Work instructions
From the entries below, please output exactly the lines starting at the one containing "ship to: Avenida" and ending at the one containing "shipping: none -> 48.34", both included.
────────────────
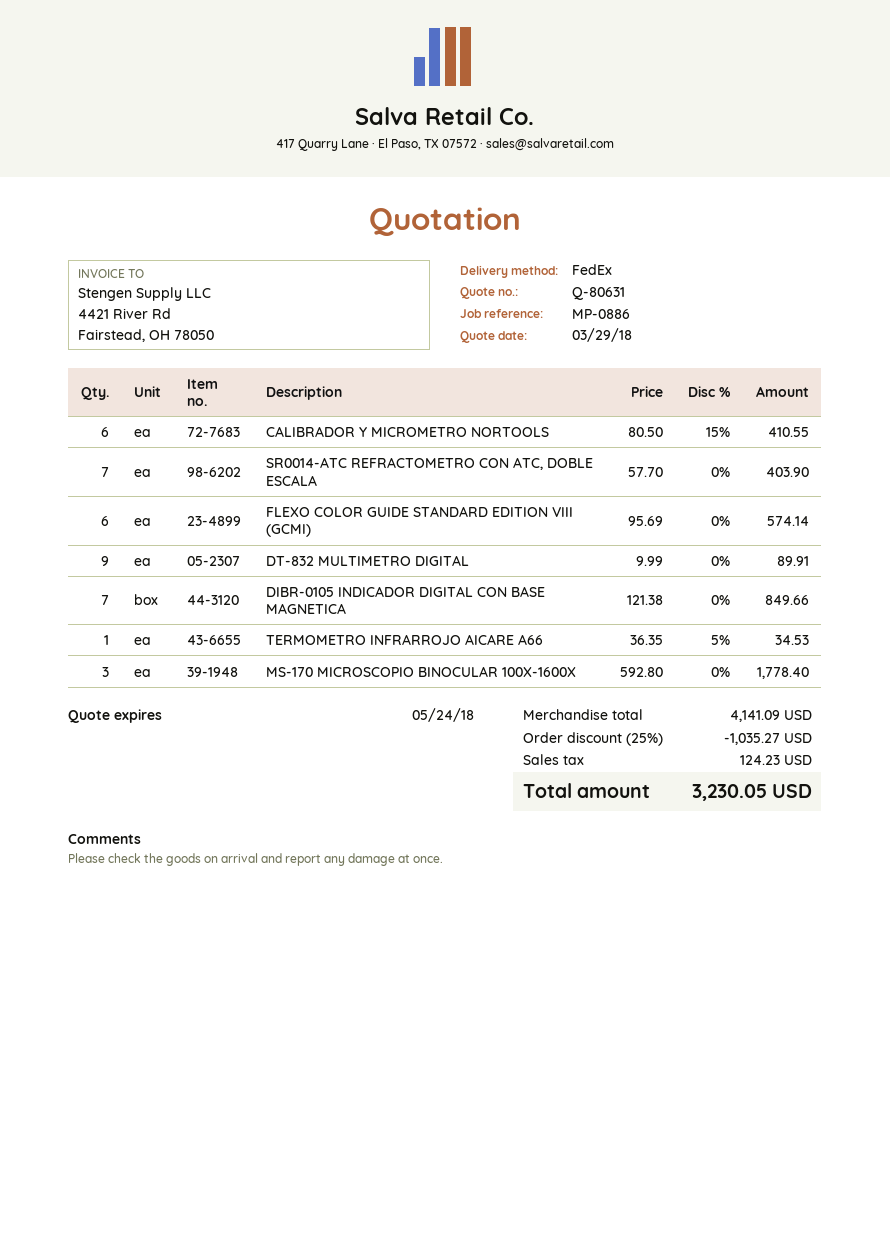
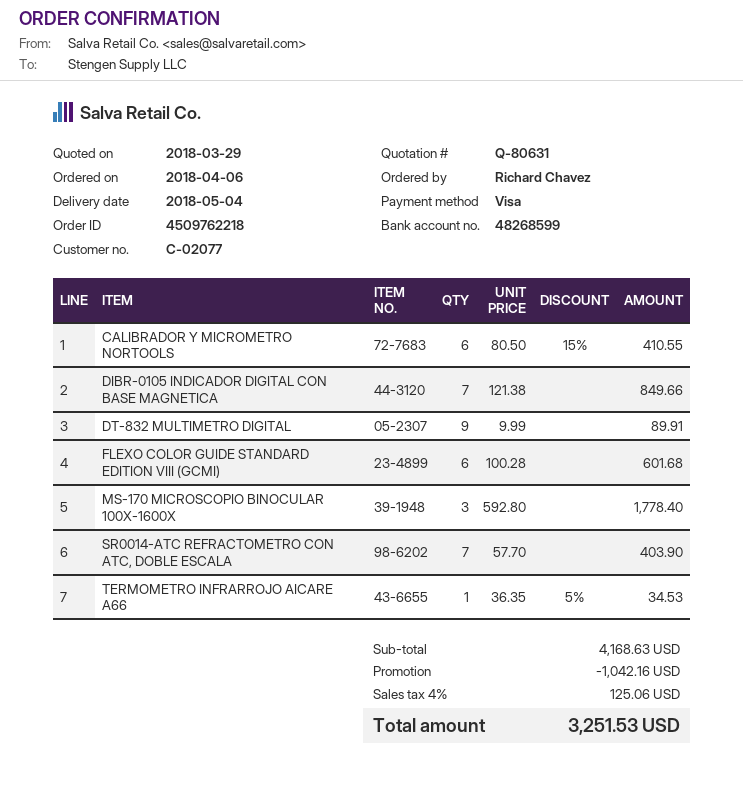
FLEXO COLOR GUIDE STANDARD EDITION VIII (GCMI): 6 x 95.69 = 574.14 -> 6 x 100.28 = 601.68
subtotal: 4141.09 -> 4168.63
discount: 1035.27 -> 1042.16
tax: 124.23 -> 125.06
total: 3230.05 -> 3251.53

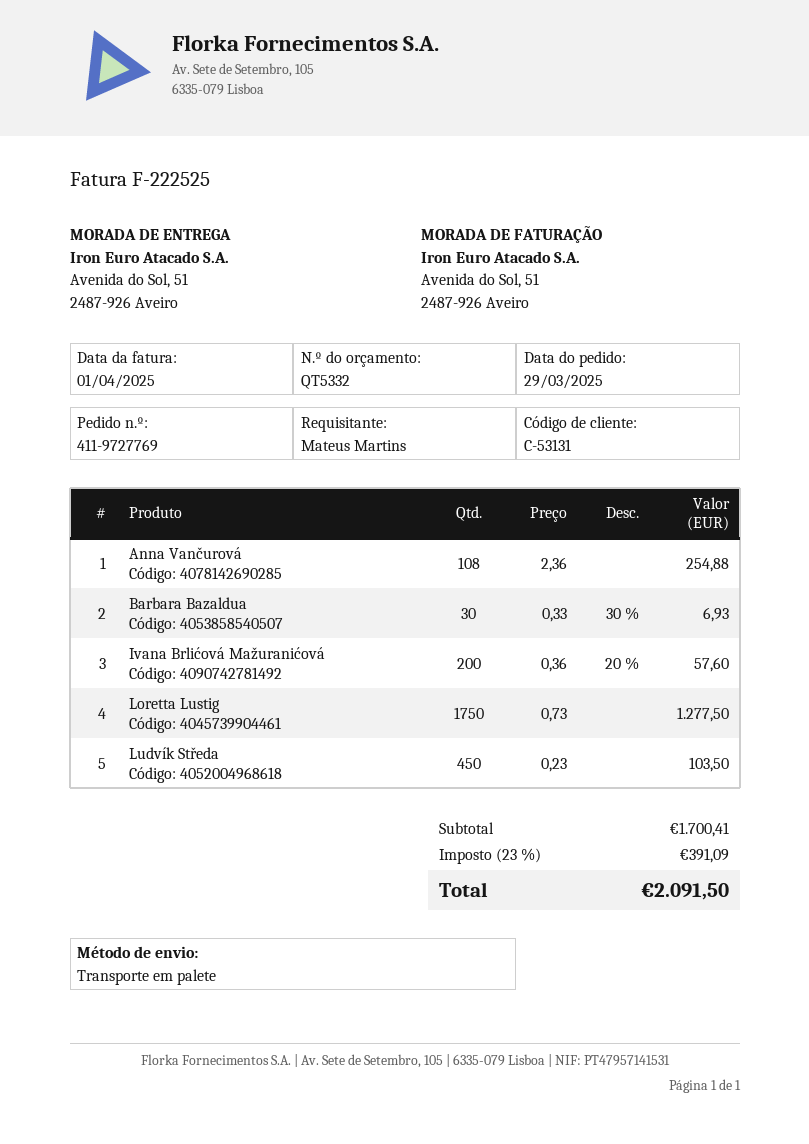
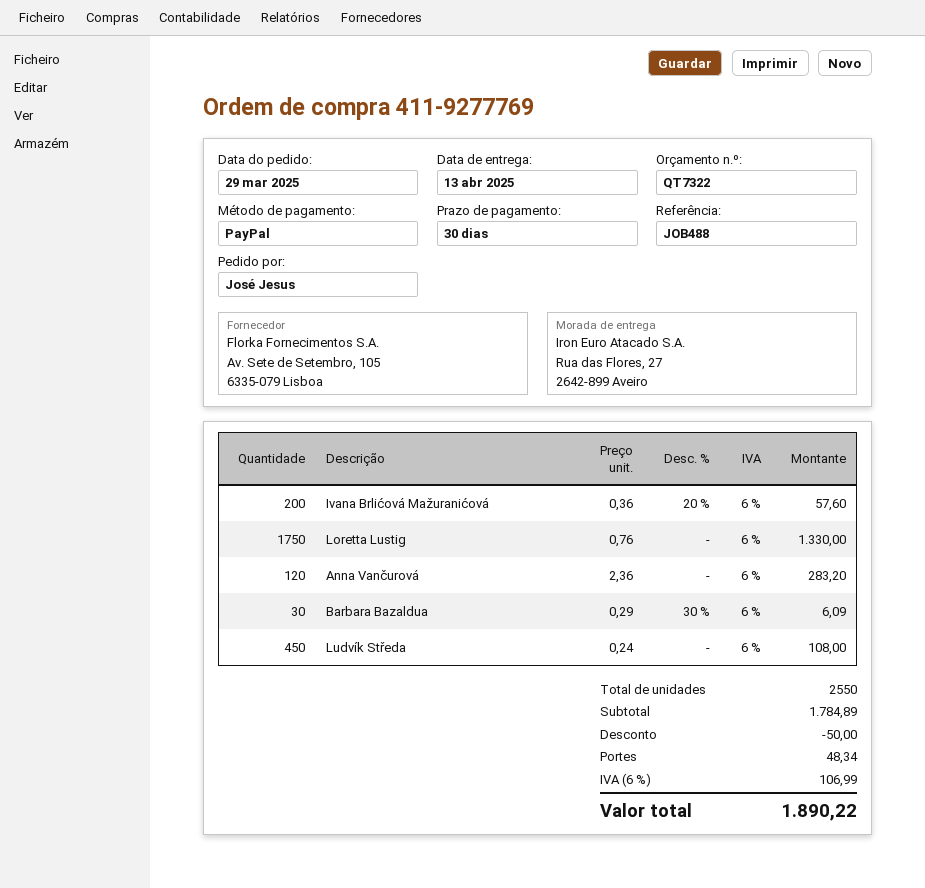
quote number: QT5332 -> QT7322
order number: 411-9727769 -> 411-9277769
ordered by: Mateus Martins -> José Jesus
ship to: Avenida do Sol, 51, 2487-926 Aveiro -> Rua das Flores, 27, 2642-899 Aveiro
Anna Vančurová: 108 x 2.36 = 254.88 -> 120 x 2.36 = 283.20
Barbara Bazaldua: 30 x 0.33 - 30% = 6.93 -> 30 x 0.29 - 30% = 6.09
Loretta Lustig: 1750 x 0.73 = 1277.50 -> 1750 x 0.76 = 1330.00
Ludvík Středa: 450 x 0.23 = 103.50 -> 450 x 0.24 = 108.00
subtotal: 1700.41 -> 1784.89
discount: none -> 50.00
shipping: none -> 48.34
tax: 23% = 391.09 -> 6% = 106.99
total: 2091.50 -> 1890.22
────────────────
Solution to this exercise
ship to: Avenida do Sol, 51, 2487-926 Aveiro -> Rua das Flores, 27, 2642-899 Aveiro
Anna Vančurová: 108 x 2.36 = 254.88 -> 120 x 2.36 = 283.20
Barbara Bazaldua: 30 x 0.33 - 30% = 6.93 -> 30 x 0.29 - 30% = 6.09
Loretta Lustig: 1750 x 0.73 = 1277.50 -> 1750 x 0.76 = 1330.00
Ludvík Středa: 450 x 0.23 = 103.50 -> 450 x 0.24 = 108.00
subtotal: 1700.41 -> 1784.89
discount: none -> 50.00
shipping: none -> 48.34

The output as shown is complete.